Historical sources place the Srivijaya era from the 7th century until its decline in the 12th and 13th centuries. The oldest known surviving inscription is the Kedukan Bukit inscription, which dates to 683 CE and was discovered by C.J. Batenburg during the Dutch colonial rule of Indonesia. Batenburg discovered the stone inscription near Palembang, Sumatra. The Kedukan Bukit inscription contains most of the existing evidence about Srivijaya's interpretations.

The Kingdom of Srivijaya was established by Maharaja Dapunta Hyang Sri Jayanasa. His name is mentioned in the early Siddhayatra inscriptions, which detail a sacred journey to obtain blessings alongside his military expansion into neighboring areas.

Between the 7th century to the early 11th century, Srivijaya rose as a thalassocratic (maritime) empire and later became a hegemon in Southeast Asia. Srivijaya controlled the Malay world until the Chola invasion led by Rajendra I around 1000 CE. Prior to the Chola incursions, Emperor Rajaraja I of Chola had initially established cordial relations with Srivijaya.

===Conquest of Kedah, Jambi and other Malay kingdoms===
As the young empire expanded, Srivijaya's conquests produced a significant period for interaction and cultural exchange. After successfully reaching the Malay world, Srivijaya became a trading power, later mastering their trade routes throughout the regional seas. Through invasions of southern Myanmar, the Malay Peninsula, and the Kra Isthmus, Srivijaya extended its regional influence.

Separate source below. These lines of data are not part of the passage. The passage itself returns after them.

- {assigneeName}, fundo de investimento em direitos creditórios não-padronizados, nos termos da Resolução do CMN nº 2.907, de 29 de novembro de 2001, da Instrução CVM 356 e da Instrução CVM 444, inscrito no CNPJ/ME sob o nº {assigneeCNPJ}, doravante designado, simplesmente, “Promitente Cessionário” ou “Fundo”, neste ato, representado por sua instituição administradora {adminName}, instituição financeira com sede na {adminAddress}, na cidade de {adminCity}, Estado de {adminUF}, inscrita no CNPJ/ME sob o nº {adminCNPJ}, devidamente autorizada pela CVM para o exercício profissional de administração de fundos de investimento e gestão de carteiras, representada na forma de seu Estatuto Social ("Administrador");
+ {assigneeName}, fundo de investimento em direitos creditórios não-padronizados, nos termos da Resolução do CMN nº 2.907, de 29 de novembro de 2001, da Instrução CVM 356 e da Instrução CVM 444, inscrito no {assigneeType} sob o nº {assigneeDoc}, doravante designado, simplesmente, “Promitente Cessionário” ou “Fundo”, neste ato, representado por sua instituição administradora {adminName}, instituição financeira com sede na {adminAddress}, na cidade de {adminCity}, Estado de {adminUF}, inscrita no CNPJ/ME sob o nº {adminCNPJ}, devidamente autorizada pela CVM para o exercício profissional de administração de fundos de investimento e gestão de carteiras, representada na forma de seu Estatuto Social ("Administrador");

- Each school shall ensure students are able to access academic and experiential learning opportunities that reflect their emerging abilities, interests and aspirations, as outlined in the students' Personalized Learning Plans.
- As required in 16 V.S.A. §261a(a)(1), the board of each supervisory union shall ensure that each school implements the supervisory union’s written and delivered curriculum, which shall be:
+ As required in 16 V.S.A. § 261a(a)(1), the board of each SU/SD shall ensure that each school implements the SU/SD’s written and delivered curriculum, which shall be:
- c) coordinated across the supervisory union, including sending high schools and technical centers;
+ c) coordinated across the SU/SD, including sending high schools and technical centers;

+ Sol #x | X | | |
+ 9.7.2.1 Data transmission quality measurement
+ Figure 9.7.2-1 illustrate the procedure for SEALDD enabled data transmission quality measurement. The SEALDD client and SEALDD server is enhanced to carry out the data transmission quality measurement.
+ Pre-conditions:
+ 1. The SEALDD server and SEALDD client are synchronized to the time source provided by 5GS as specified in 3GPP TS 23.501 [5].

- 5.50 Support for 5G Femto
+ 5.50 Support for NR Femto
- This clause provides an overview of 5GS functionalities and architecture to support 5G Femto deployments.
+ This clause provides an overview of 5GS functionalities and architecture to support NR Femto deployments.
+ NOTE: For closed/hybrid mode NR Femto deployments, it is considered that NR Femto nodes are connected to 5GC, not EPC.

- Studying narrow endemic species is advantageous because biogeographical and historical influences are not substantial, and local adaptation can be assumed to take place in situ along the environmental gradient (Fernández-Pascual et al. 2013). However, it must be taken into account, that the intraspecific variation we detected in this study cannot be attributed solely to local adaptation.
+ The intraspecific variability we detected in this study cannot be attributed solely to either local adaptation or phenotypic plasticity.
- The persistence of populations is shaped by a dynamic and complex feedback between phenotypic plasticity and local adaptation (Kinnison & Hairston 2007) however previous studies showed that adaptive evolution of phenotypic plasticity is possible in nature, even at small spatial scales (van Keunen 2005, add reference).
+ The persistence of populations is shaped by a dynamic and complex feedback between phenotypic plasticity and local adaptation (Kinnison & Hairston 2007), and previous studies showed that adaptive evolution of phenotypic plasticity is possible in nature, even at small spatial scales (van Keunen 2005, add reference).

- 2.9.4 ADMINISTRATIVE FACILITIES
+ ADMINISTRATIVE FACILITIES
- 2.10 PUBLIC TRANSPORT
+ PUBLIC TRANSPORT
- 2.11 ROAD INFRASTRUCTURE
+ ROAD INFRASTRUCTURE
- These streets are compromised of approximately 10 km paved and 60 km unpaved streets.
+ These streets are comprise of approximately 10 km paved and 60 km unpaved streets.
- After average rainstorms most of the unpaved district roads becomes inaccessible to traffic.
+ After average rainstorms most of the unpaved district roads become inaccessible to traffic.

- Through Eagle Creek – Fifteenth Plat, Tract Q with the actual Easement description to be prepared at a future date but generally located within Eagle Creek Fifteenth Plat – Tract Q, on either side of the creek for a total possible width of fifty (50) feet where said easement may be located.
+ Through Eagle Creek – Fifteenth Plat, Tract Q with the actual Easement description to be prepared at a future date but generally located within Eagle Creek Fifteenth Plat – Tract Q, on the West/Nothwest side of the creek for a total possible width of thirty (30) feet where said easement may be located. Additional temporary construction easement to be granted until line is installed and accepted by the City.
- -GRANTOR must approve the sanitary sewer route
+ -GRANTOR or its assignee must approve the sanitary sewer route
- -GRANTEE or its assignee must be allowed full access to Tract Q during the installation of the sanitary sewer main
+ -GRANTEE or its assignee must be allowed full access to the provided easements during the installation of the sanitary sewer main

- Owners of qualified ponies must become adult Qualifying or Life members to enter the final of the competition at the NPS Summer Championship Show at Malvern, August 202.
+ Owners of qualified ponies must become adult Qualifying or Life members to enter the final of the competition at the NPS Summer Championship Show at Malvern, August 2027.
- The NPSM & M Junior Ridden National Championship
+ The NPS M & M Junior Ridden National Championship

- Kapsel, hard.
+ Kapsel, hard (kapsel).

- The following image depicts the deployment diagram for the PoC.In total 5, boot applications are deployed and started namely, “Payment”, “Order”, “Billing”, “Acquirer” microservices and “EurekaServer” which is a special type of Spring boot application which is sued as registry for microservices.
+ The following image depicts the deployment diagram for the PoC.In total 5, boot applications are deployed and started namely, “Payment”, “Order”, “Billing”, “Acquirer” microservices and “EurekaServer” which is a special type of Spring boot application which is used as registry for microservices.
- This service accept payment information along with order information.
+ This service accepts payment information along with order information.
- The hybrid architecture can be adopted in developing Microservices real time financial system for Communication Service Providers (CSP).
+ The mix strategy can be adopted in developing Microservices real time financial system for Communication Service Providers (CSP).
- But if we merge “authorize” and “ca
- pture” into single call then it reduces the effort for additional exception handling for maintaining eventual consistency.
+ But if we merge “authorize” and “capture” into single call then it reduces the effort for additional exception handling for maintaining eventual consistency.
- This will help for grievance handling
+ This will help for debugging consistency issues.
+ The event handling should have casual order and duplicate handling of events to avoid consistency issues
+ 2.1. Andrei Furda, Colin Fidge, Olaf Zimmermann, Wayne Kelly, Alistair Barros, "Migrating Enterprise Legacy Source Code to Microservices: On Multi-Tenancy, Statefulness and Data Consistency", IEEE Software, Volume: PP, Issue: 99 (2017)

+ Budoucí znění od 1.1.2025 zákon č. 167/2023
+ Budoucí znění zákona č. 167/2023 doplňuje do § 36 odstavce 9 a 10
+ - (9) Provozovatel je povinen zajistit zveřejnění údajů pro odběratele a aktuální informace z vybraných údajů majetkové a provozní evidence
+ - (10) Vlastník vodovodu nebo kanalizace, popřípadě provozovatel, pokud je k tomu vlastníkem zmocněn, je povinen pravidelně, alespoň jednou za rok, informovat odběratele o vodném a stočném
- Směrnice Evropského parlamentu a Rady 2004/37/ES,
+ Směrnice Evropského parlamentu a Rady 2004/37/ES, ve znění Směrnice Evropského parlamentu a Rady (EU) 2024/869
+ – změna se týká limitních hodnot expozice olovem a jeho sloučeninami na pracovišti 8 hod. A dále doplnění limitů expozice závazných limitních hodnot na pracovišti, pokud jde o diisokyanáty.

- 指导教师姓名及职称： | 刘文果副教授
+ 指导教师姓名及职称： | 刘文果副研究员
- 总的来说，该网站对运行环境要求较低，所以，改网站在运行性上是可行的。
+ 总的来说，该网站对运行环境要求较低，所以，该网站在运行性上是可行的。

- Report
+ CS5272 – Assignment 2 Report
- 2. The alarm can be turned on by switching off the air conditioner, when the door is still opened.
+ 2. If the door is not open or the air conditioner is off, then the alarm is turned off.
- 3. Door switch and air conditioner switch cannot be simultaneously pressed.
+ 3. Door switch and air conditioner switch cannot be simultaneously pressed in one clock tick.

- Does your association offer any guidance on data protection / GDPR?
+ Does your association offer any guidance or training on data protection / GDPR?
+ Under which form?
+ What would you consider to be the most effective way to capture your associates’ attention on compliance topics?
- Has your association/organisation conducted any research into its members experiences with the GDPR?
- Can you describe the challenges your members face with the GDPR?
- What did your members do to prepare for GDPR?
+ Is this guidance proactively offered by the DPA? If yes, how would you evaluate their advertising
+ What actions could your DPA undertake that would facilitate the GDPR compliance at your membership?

One major conquest was the Srivijayan conquest of Kedah. During the war, the king of Kedah decided to surrender, and many of his forces faced heavy casualties. Local records unearthed in Kedah indicate that ancient Kedah's socio-political structure was decentralized. In contrast, Srivijayan socio-politics were highly structured: the ruler established a palace kraton in Sumatra, surrounded by chiefs known as datus who assisted in administering the kingdom and executing diplomatic functions. Archaeological findings and Indian records show that ancient Kedah was regularly visited by traders and its port functioned as an entrepôt. Through this system, Srivijaya organized ancient Kedah, transforming it into a Srivijayan "mandala". Srivijaya's conquest of Malay kingdoms like Kedah led to their gradual dissolution, starting between the 7th and 9th centuries and concluding by the 11th or 13th century. Between the 7th and late 8th centuries, Srivijaya annexed Langkasuka, an ancient Old Malay Hindu-Buddhist kingdom. Srivijaya subsequently conquered Pan Pan and Tambralinga on the Malay Peninsula during the same century.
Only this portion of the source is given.